__ENTRIES SHOWN__:

___

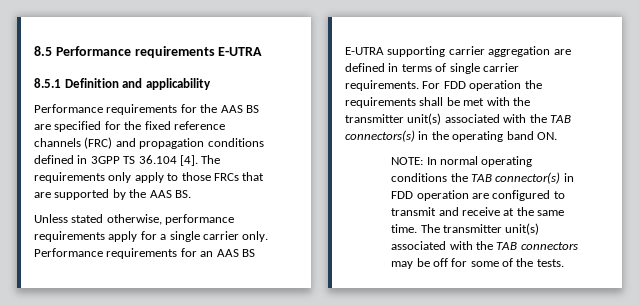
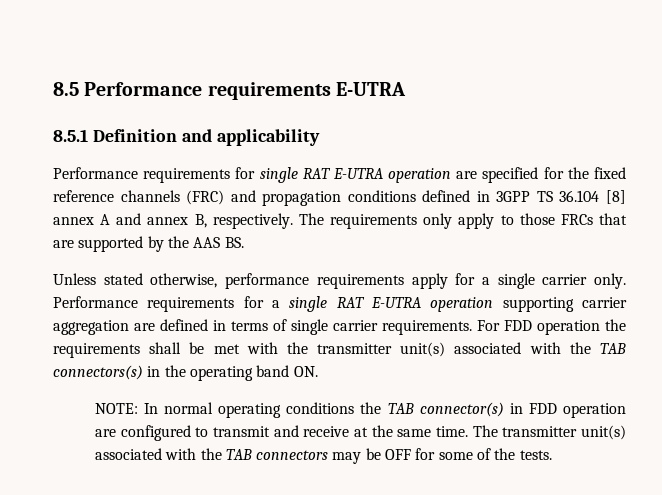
- Performance requirements for the AAS BS are specified for the fixed reference channels (FRC) and propagation conditions defined in 3GPP TS 36.104 [4].
+ Performance requirements for single RAT E-UTRA operation are specified for the fixed reference channels (FRC) and propagation conditions defined in 3GPP TS 36.104 [8] annex A and annex B, respectively.
- Performance requirements for an AAS BS E-UTRA supporting carrier aggregation are defined in terms of single carrier requirements.
+ Performance requirements for a single RAT E-UTRA operation supporting carrier aggregation are defined in terms of single carrier requirements.
- The transmitter unit(s) associated with the TAB connectors may be off for some of the tests.
+ The transmitter unit(s) associated with the TAB connectors may be OFF for some of the tests.

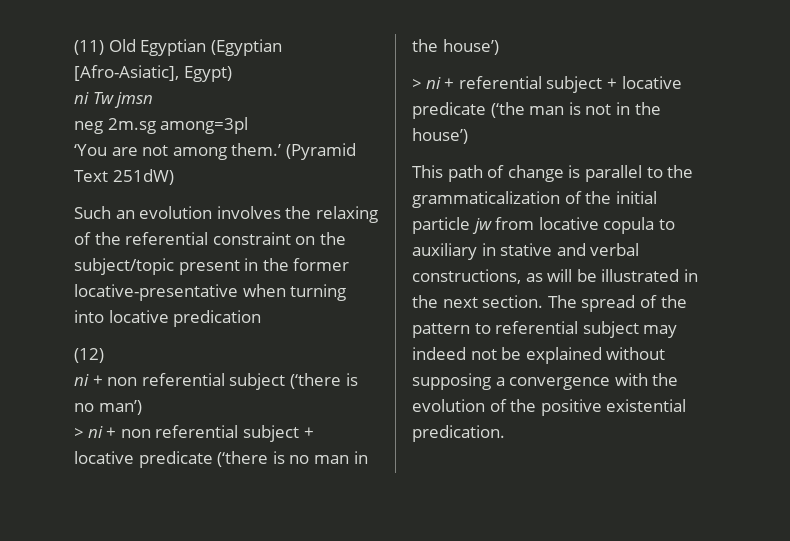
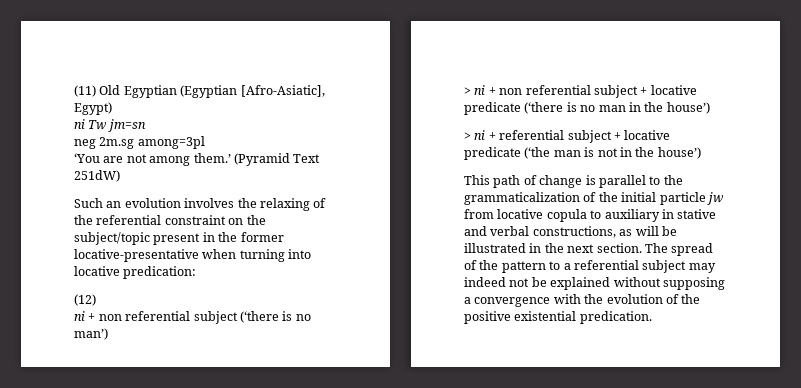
- ni Tw jmsn
+ ni Tw jm=sn
- Such an evolution involves the relaxing of the referential constraint on the subject/topic present in the former locative-presentative when turning into locative predication
+ Such an evolution involves the relaxing of the referential constraint on the subject/topic present in the former locative-presentative when turning into locative predication:
- The spread of the pattern to referential subject may indeed not be explained without supposing a convergence with the evolution of the positive existential predication.
+ The spread of the pattern to a referential subject may indeed not be explained without supposing a convergence with the evolution of the positive existential predication.

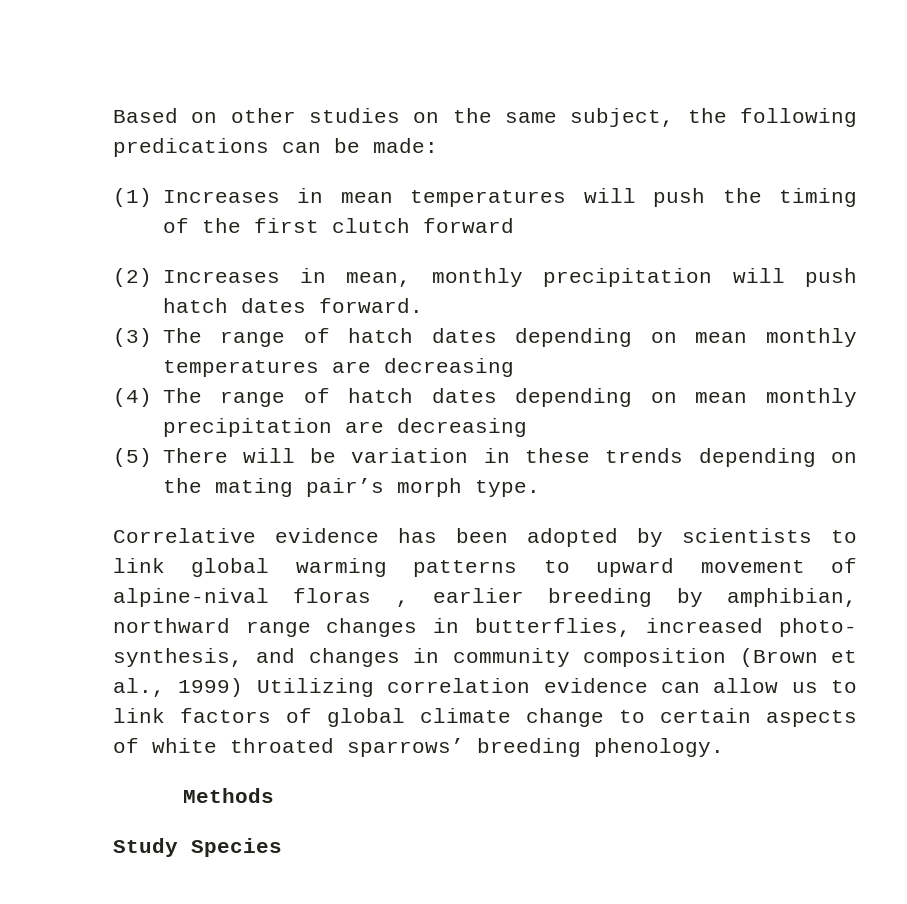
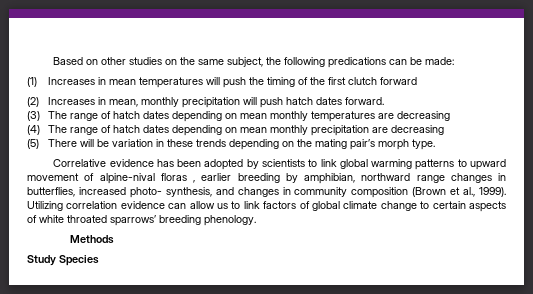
- Correlative evidence has been adopted by scientists to link global warming patterns to upward movement of alpine-nival floras , earlier breeding by amphibian, northward range changes in butterflies, increased photo- synthesis, and changes in community composition (Brown et al., 1999) Utilizing correlation evidence can allow us to link factors of global climate change to certain aspects of white throated sparrows’ breeding phenology.
+ Correlative evidence has been adopted by scientists to link global warming patterns to upward movement of alpine-nival floras , earlier breeding by amphibian, northward range changes in butterflies, increased photo- synthesis, and changes in community composition (Brown et al., 1999). Utilizing correlation evidence can allow us to link factors of global climate change to certain aspects of white throated sparrows’ breeding phenology.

___

__ACTIVITY__:
Because the pictures are not wanted, retype every record exactly without them.

__ANSWER__:
- Performance requirements for the AAS BS are specified for the fixed reference channels (FRC) and propagation conditions defined in 3GPP TS 36.104 [4].
+ Performance requirements for single RAT E-UTRA operation are specified for the fixed reference channels (FRC) and propagation conditions defined in 3GPP TS 36.104 [8] annex A and annex B, respectively.
- Performance requirements for an AAS BS E-UTRA supporting carrier aggregation are defined in terms of single carrier requirements.
+ Performance requirements for a single RAT E-UTRA operation supporting carrier aggregation are defined in terms of single carrier requirements.
- The transmitter unit(s) associated with the TAB connectors may be off for some of the tests.
+ The transmitter unit(s) associated with the TAB connectors may be OFF for some of the tests.

- ni Tw jmsn
+ ni Tw jm=sn
- Such an evolution involves the relaxing of the referential constraint on the subject/topic present in the former locative-presentative when turning into locative predication
+ Such an evolution involves the relaxing of the referential constraint on the subject/topic present in the former locative-presentative when turning into locative predication:
- The spread of the pattern to referential subject may indeed not be explained without supposing a convergence with the evolution of the positive existential predication.
+ The spread of the pattern to a referential subject may indeed not be explained without supposing a convergence with the evolution of the positive existential predication.

- Correlative evidence has been adopted by scientists to link global warming patterns to upward movement of alpine-nival floras , earlier breeding by amphibian, northward range changes in butterflies, increased photo- synthesis, and changes in community composition (Brown et al., 1999) Utilizing correlation evidence can allow us to link factors of global climate change to certain aspects of white throated sparrows’ breeding phenology.
+ Correlative evidence has been adopted by scientists to link global warming patterns to upward movement of alpine-nival floras , earlier breeding by amphibian, northward range changes in butterflies, increased photo- synthesis, and changes in community composition (Brown et al., 1999). Utilizing correlation evidence can allow us to link factors of global climate change to certain aspects of white throated sparrows’ breeding phenology.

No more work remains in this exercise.